** Provided data **
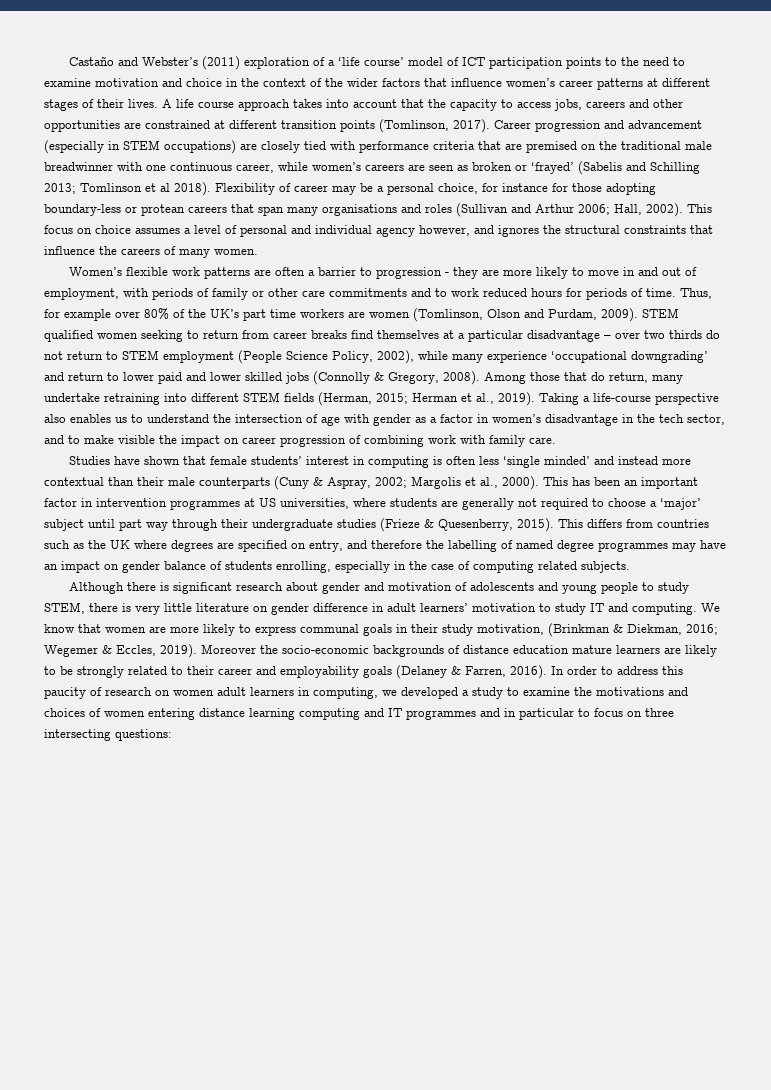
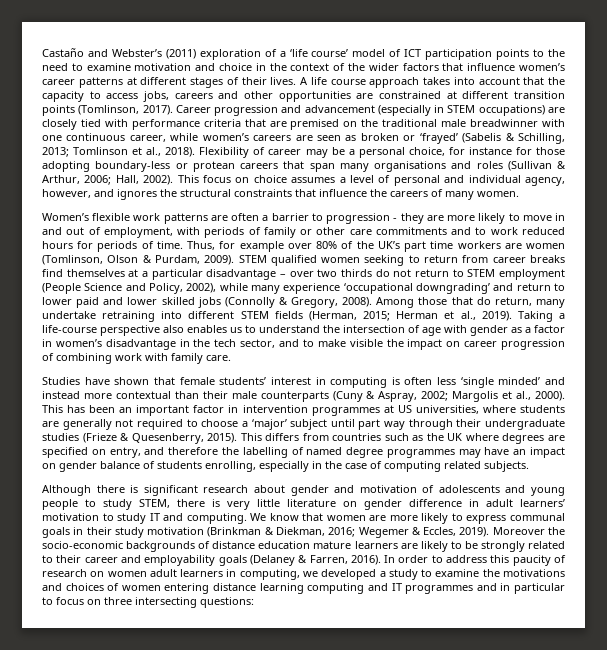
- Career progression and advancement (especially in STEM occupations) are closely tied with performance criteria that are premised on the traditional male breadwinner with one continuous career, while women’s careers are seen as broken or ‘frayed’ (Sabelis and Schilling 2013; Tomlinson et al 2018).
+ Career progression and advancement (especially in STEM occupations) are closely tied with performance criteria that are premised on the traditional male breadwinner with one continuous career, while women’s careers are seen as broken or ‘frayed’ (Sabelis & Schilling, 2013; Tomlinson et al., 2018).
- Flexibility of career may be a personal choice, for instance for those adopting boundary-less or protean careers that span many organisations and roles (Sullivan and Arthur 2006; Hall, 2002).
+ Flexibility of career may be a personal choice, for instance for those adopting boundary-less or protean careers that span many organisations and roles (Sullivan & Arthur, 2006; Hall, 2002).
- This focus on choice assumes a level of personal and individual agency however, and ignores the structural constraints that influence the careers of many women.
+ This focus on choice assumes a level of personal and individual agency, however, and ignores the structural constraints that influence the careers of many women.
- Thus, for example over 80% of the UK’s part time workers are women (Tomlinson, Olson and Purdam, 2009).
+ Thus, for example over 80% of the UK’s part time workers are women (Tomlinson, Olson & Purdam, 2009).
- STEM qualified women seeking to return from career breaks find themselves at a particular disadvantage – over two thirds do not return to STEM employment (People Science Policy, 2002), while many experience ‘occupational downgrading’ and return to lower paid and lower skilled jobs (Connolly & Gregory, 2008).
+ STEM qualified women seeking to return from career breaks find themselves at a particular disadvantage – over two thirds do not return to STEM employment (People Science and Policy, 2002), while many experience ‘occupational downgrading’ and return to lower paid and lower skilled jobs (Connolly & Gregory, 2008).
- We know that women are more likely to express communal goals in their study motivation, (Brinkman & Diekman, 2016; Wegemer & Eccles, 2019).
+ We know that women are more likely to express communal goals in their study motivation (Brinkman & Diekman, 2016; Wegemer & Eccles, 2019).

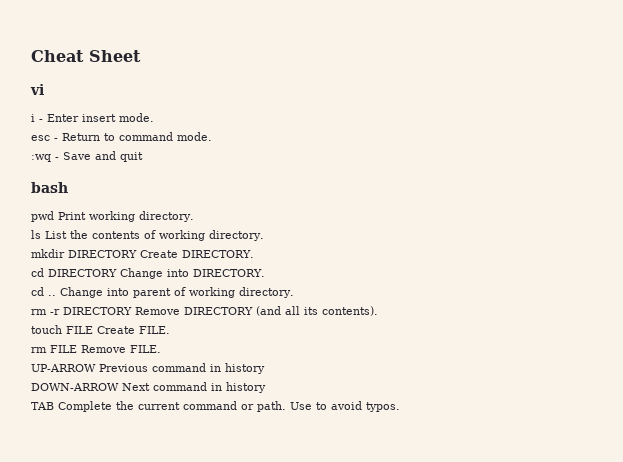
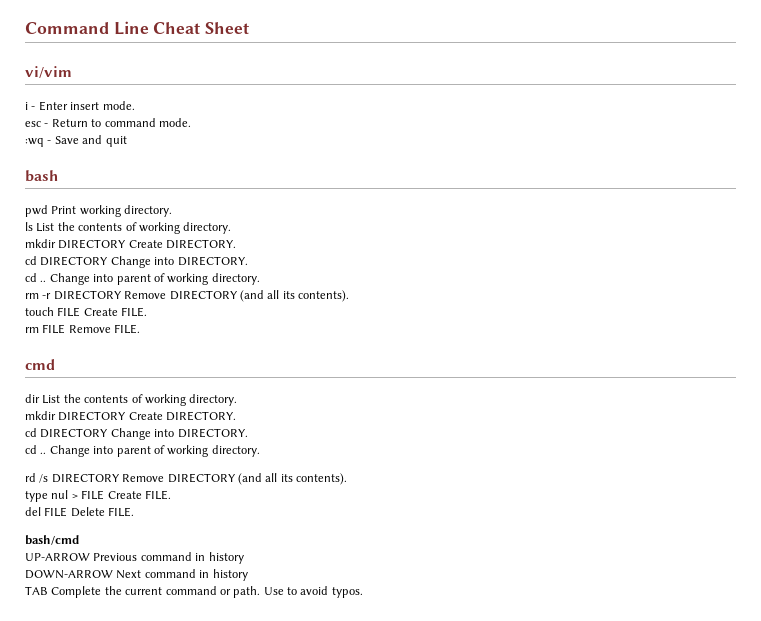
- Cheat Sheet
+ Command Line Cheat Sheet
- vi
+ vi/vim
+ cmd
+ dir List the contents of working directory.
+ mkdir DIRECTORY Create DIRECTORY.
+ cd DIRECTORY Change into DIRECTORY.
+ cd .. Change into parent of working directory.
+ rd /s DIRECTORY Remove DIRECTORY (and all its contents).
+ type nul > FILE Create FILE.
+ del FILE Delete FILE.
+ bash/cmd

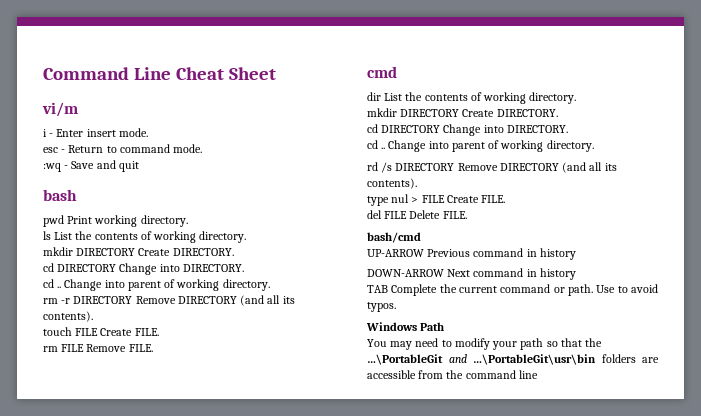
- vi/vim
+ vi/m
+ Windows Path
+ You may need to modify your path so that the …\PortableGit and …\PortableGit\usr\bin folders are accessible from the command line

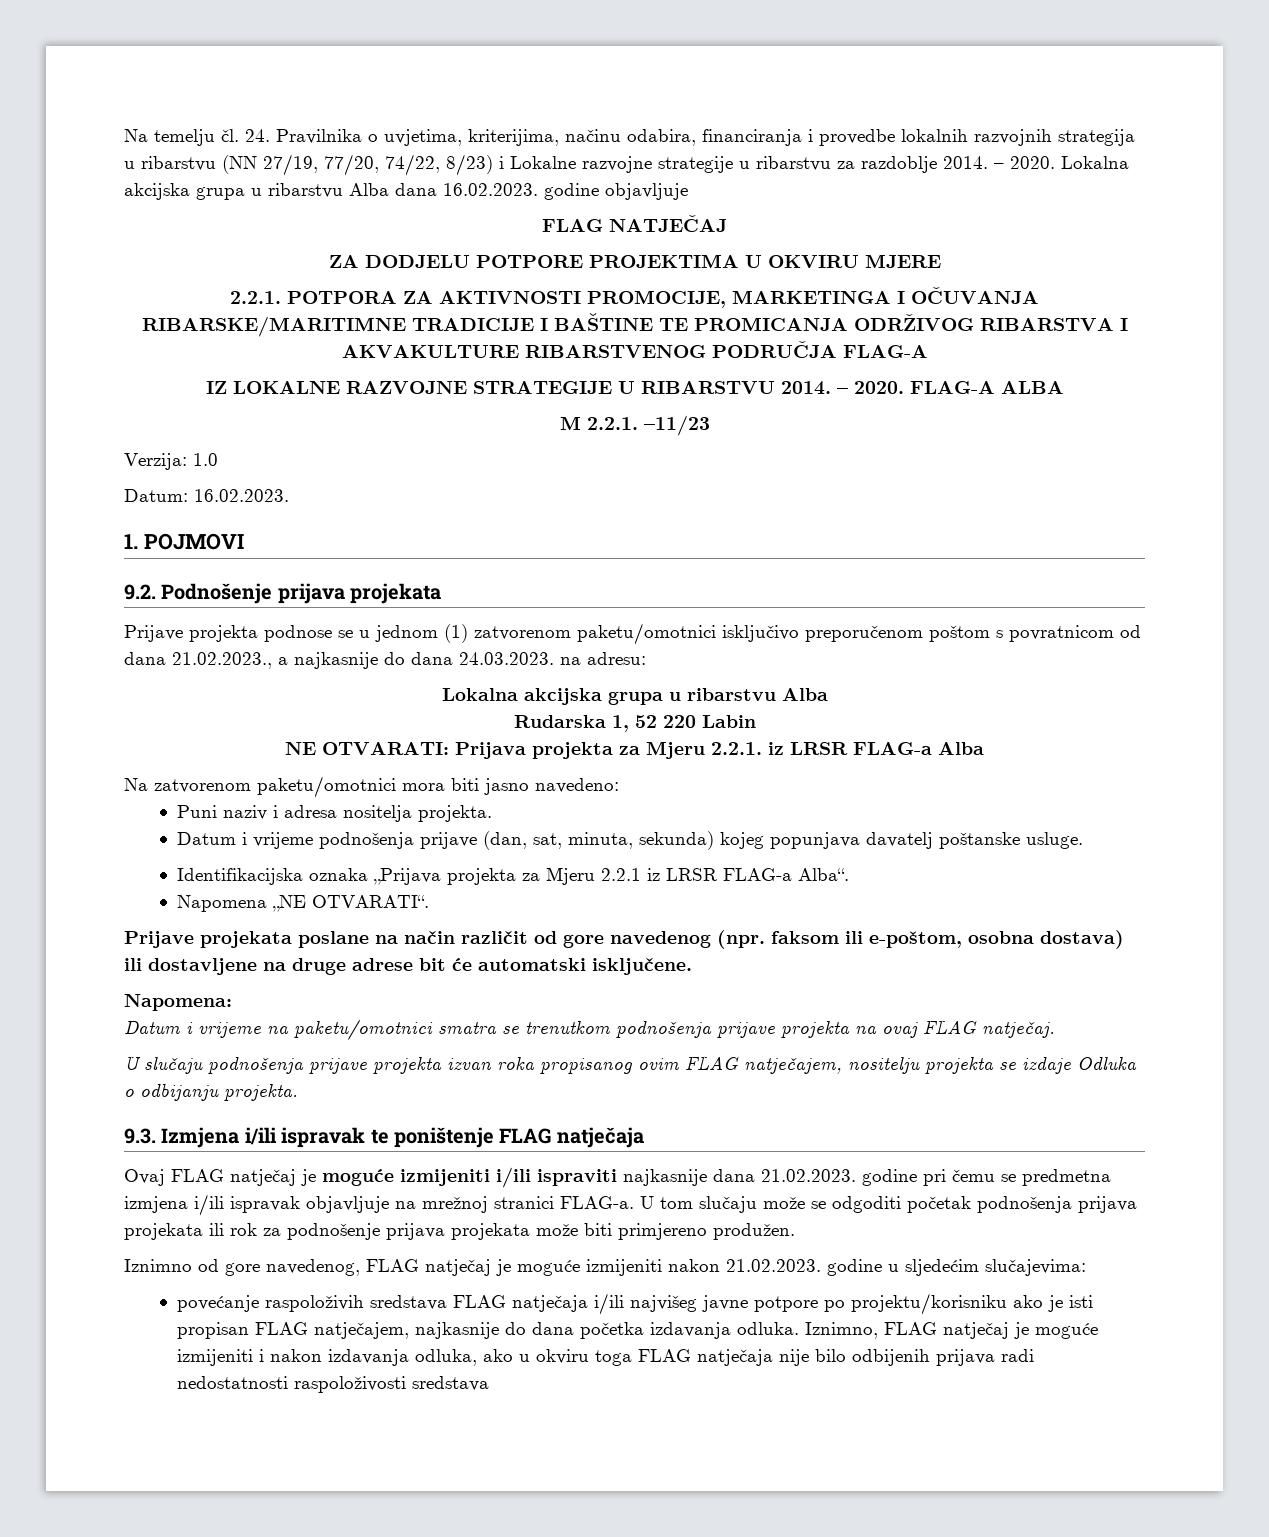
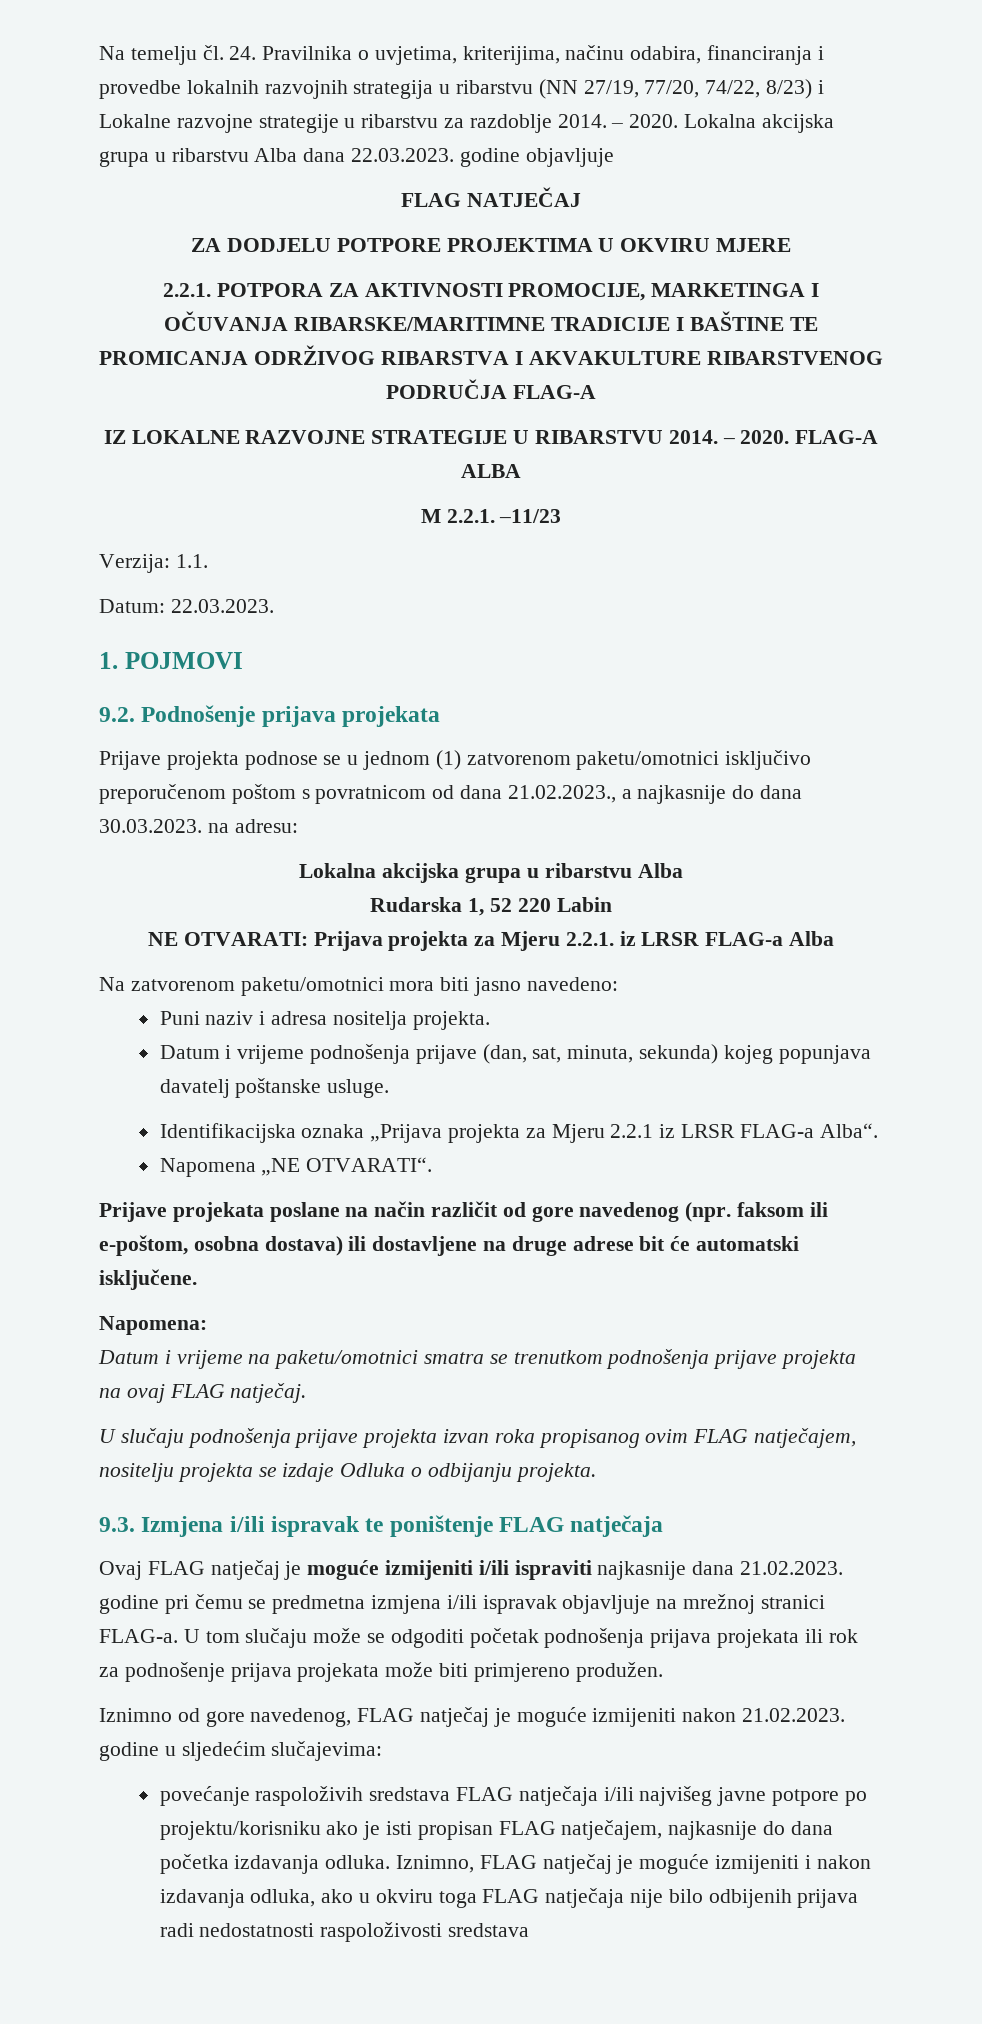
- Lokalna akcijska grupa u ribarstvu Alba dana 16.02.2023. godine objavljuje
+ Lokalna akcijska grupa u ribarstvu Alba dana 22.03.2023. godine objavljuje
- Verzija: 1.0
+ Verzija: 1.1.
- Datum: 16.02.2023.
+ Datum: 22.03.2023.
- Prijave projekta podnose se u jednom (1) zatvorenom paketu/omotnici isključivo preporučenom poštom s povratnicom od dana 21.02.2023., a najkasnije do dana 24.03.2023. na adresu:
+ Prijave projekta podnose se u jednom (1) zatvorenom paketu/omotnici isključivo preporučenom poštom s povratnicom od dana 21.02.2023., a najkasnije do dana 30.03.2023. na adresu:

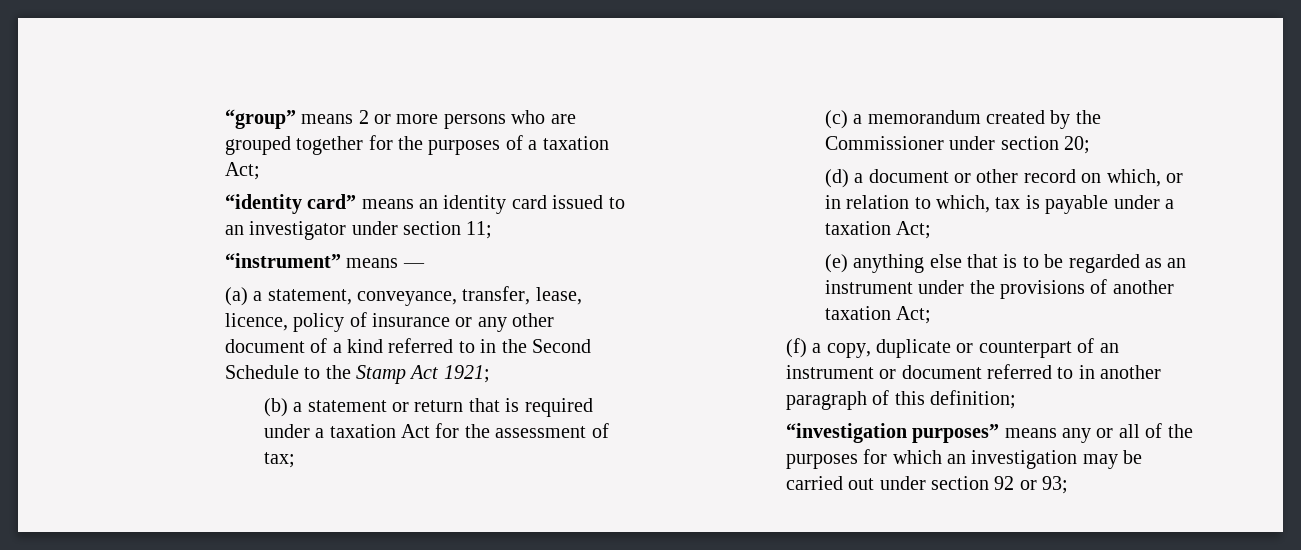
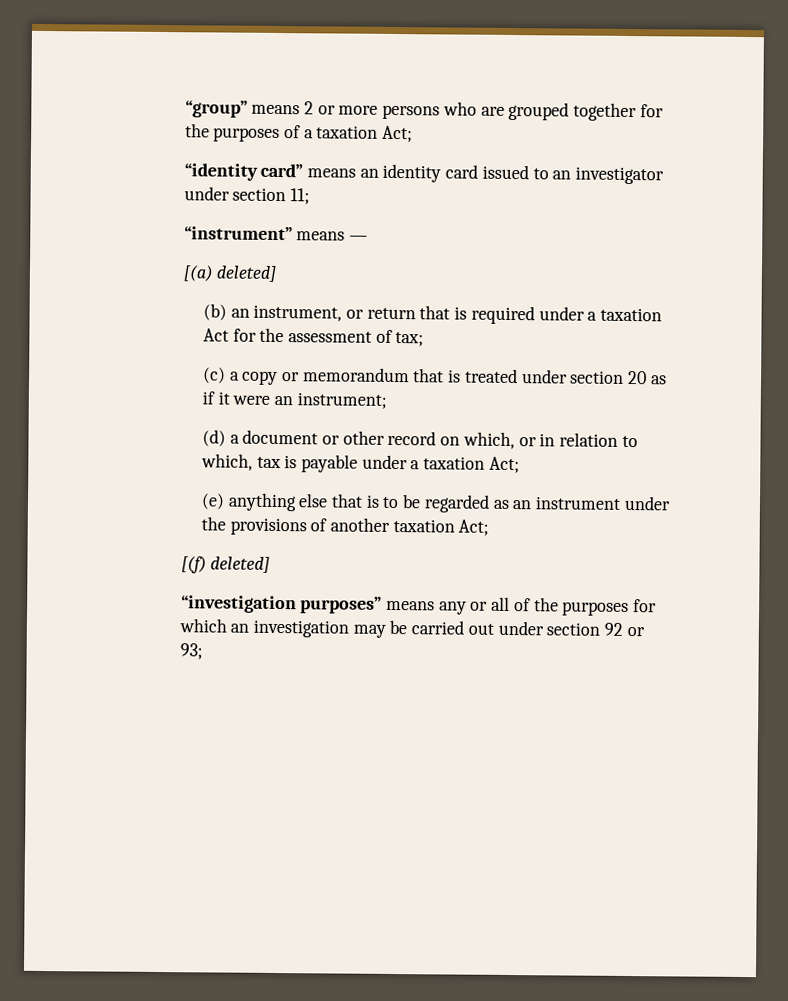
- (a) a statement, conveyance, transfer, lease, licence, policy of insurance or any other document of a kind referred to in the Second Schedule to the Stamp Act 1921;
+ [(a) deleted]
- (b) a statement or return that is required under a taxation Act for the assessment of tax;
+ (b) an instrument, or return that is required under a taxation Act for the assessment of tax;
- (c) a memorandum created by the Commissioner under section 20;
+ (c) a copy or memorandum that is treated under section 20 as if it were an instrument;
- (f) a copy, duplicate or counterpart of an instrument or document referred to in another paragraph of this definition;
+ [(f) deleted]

** Task description **
Copy the stretch of the records above that runs from the line with "- Thus, for" through the line with "- STEM qualified". Both end lines belong in the copy, and nothing else does.

** Written answer **
- Thus, for example over 80% of the UK’s part time workers are women (Tomlinson, Olson and Purdam, 2009).
+ Thus, for example over 80% of the UK’s part time workers are women (Tomlinson, Olson & Purdam, 2009).
- STEM qualified women seeking to return from career breaks find themselves at a particular disadvantage – over two thirds do not return to STEM employment (People Science Policy, 2002), while many experience ‘occupational downgrading’ and return to lower paid and lower skilled jobs (Connolly & Gregory, 2008).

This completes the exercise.